Slavoj Zizek: Miracle of Tahrir Square -- No Room for Compromise, Mubarak Must Go

By Slavoj Zizek

One cannot but note the "miraculous" nature of the events in Egypt: something has happened that few predicted, violating the experts' opinions, as if the uprising was not simply the result of social causes but the intervention of a mysterious agency that we can call, in a Platonic way, the eternal idea of freedom, justice and dignity.

The uprising was universal: it was immediately possible for all of us around the world to identify with it, to recognise what it was about, without any need for cultural analysis of the features of Egyptian society. In contrast to Iran's Khomeini revolution (where leftists had to smuggle their message into the predominantly Islamist frame), here the frame is clearly that of a universal secular call for freedom and justice, so that the Muslim Brotherhood had to adopt the language of secular demands.

The most sublime moment occurred when Muslims and Coptic Christians engaged in common prayer on Cairo's Tahrir Square, chanting "We are one!" – providing the best answer to the sectarian religious violence.

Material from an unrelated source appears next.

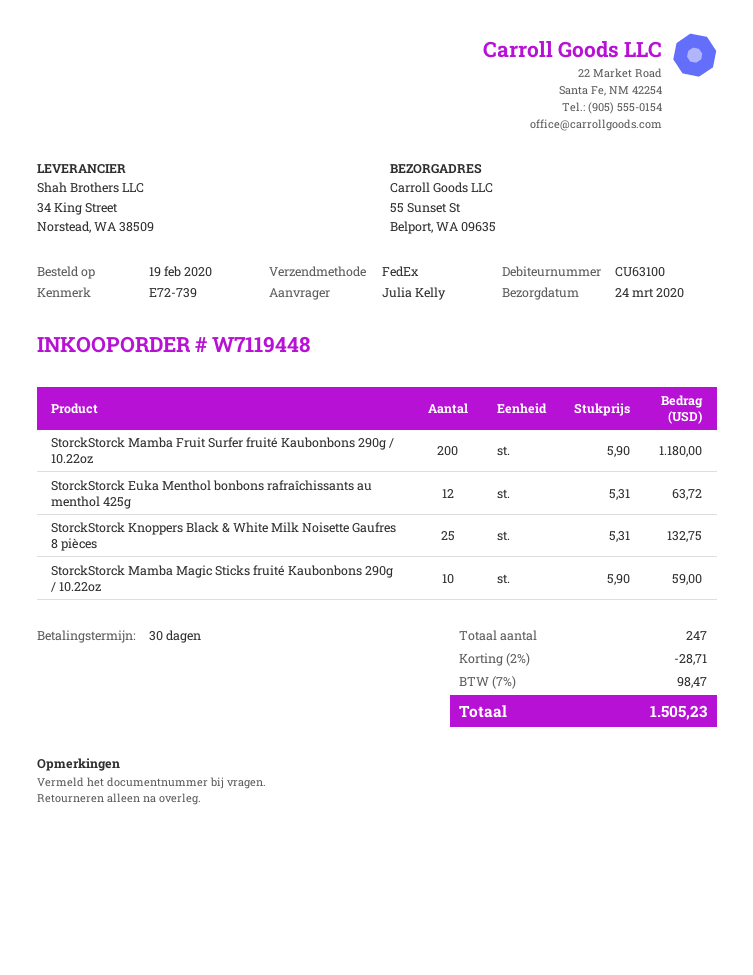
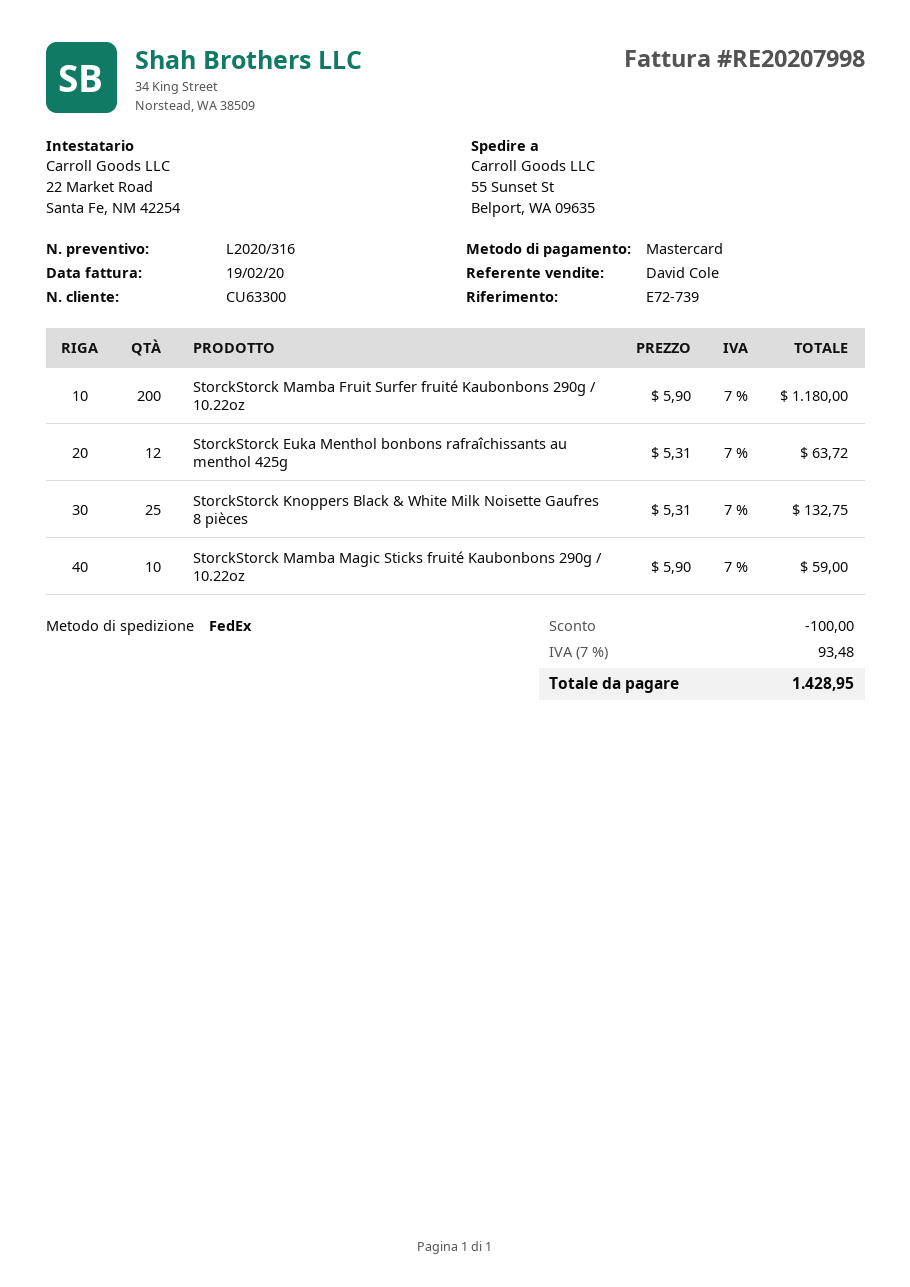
customer number: CU63100 -> CU63300
discount: 28.71 -> 100.00
tax: 7% = 98.47 -> 7% = 93.48
total: 1505.23 -> 1428.95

Those neocons who criticise multiculturalism on behalf of the universal values of freedom and democracy are now confronting their moment of truth: you want universal freedom and democracy? This is what people demand in Egypt, so why are the neocons uneasy? Is it because the protesters in Egypt mention freedom and dignity in the same breath as social and economic justice?

From the start, the violence of the protesters has been purely symbolic, an act of radical and collective civil disobedience. They suspended the authority of the state – it was not just an inner liberation, but a social act of breaking chains of servitude. The physical violence was done by the hired Mubarak thugs entering Tahrir Square on horses and camels and beating people; the most protesters did was defend themselves.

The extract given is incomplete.